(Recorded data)

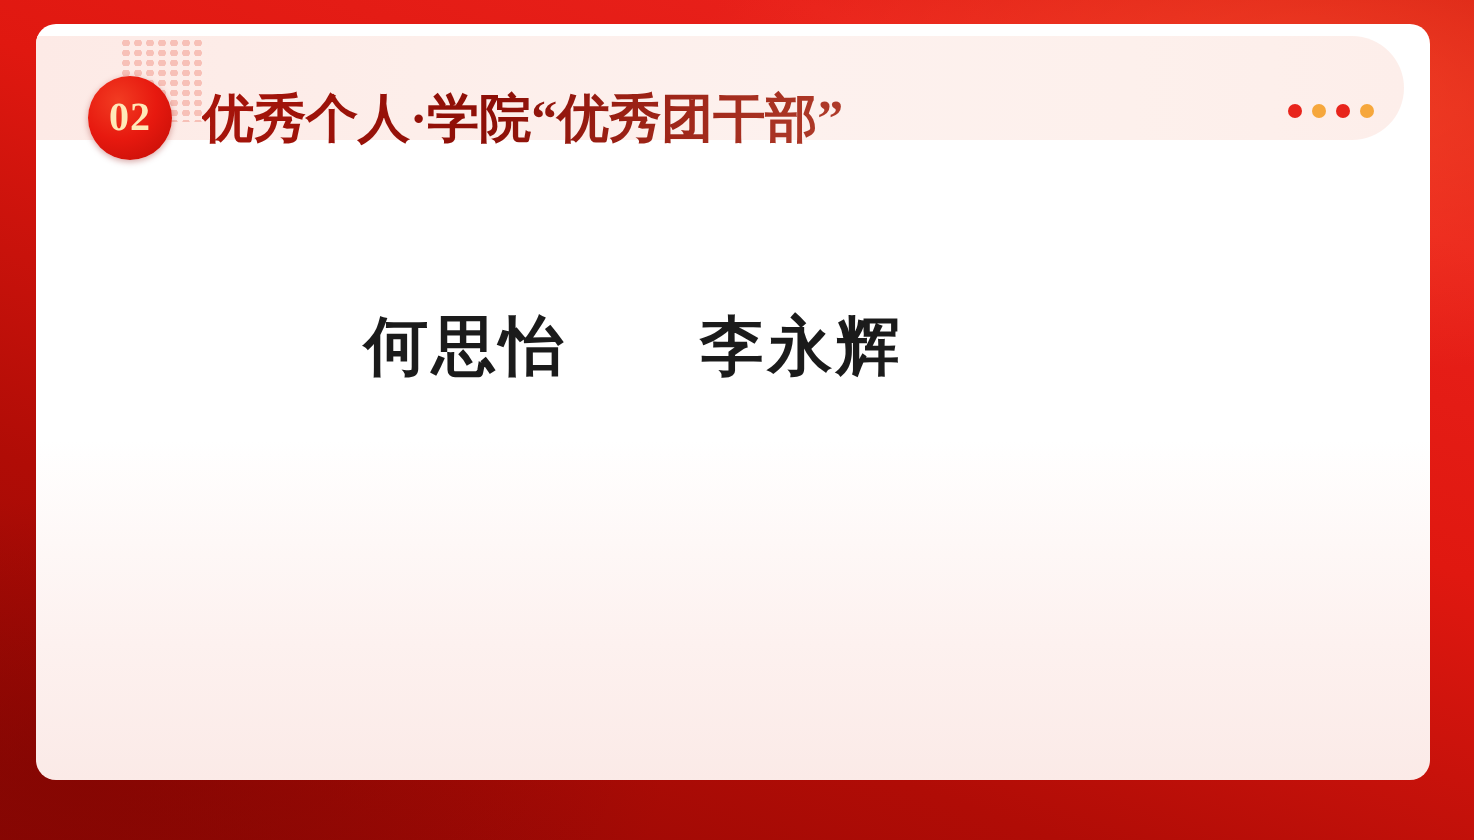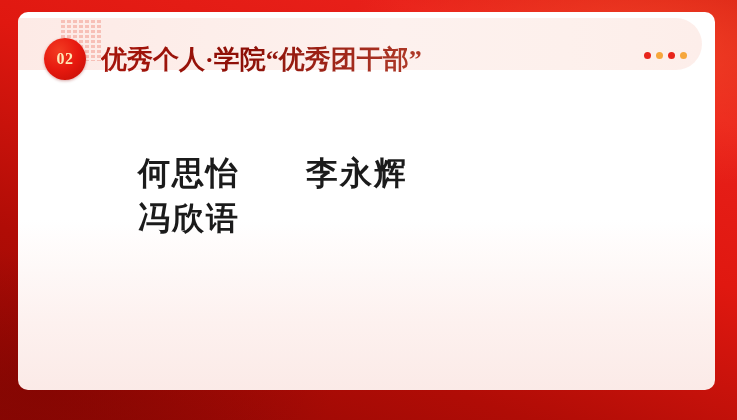--- a/index.html
+++ b/index.html
@@ -82,7 +82,7 @@
   }
   .badge-num {
     color: #ffe9b8;
-    font-size: 16px;
+    font-size: 20px;
     font-weight: bold;
     letter-spacing: 0.5px;
     font-family: "Liberation Serif", "DejaVu Serif", serif;

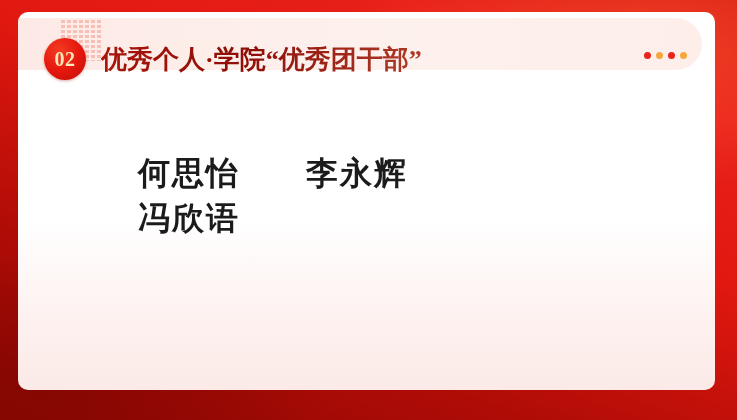--- a/index.html
+++ b/index.html
@@ -144,7 +144,7 @@
     letter-spacing: 2px;
     white-space: nowrap;
   }
-  .name.c0 { width: 168px; }
+  .name.c0 { width: 168px; margin-left: 44px; }
   .name.c1 { width: 168px; }
   .name.c2 { width: 168px; font-family: Liberation Mono, monospace; }
 </style>

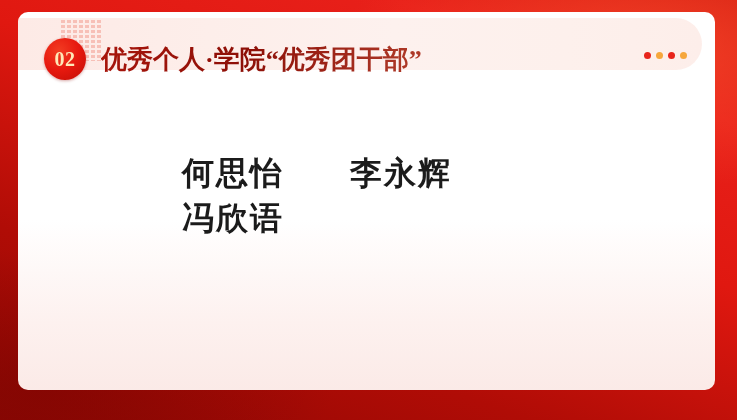--- a/index.html
+++ b/index.html
@@ -179,7 +179,6 @@
         <span class="name c2">李永辉</span>
       </div>
       <div class="name-row">
-        <span class="name c0">冯欣语</span>
         <span class="name c2"></span>
       </div>
     </div>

EXERCISE BRIEF: Could you write out all the records exactly, without the pictures?

SOLUTION TO THE PROBLEM:
--- a/index.html
+++ b/index.html
@@ -82,7 +82,7 @@
   }
   .badge-num {
     color: #ffe9b8;
-    font-size: 16px;
+    font-size: 20px;
     font-weight: bold;
     letter-spacing: 0.5px;
     font-family: "Liberation Serif", "DejaVu Serif", serif;

--- a/index.html
+++ b/index.html
@@ -144,7 +144,7 @@
     letter-spacing: 2px;
     white-space: nowrap;
   }
-  .name.c0 { width: 168px; }
+  .name.c0 { width: 168px; margin-left: 44px; }
   .name.c1 { width: 168px; }
   .name.c2 { width: 168px; font-family: Liberation Mono, monospace; }
 </style>

--- a/index.html
+++ b/index.html
@@ -179,7 +179,6 @@
         <span class="name c2">李永辉</span>
       </div>
       <div class="name-row">
-        <span class="name c0">冯欣语</span>
         <span class="name c2"></span>
       </div>
     </div>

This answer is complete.